Hi Ashwath, thanks for reaching out!

SPADE generally operates on a single-example level. In our paper, custom subnetworks (what we call a 'trace' in the paper and what I believe you're calling a 'circuit') is computed for each example; for our use-case they are simply intermediate steps for the creation of, e.g., a saliency map and are never stored on disk. Thus, our code does not need to be modified at all to work on the single-example level; the only thing you might need to do is to save the model weights.
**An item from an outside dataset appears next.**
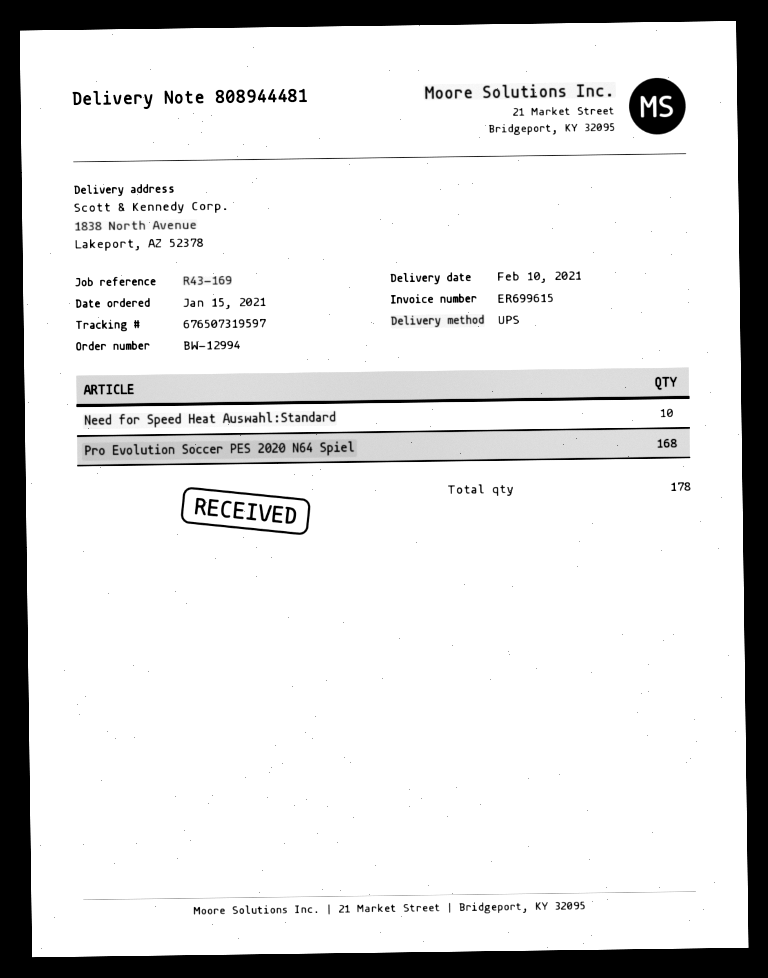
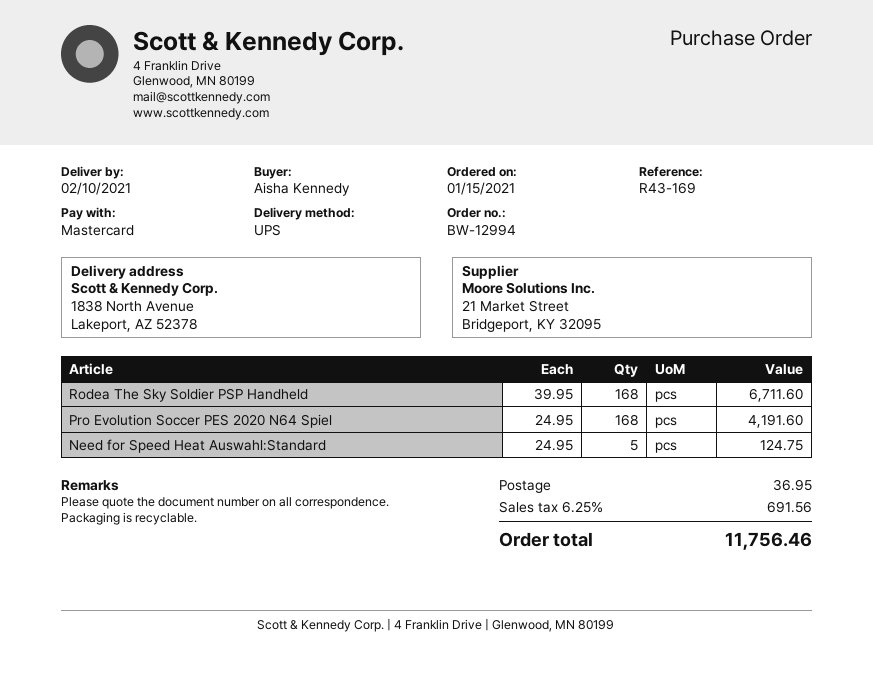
Need for Speed Heat Auswahl:Standard: 10 -> 5
Rodea The Sky Soldier PSP Handheld: none -> 168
To be perfectly clear, the critical lines in the sample_notebook.ipynb file are:

pruning_dataset = SingleImageDataset(im, 1024,  normalize=True)
sparsity_function=lambda x: [s for l,s in tuned.items() if l in x]
layer_filter=lambda k: True if ("conv"  in k or "fc"  in k or "downsample.0" in k) and k!="conv1" else False
pruned_model=FOBC_core(pruning_dataset, Dense_model, layer_filter, sparsity_function=sparsity_function)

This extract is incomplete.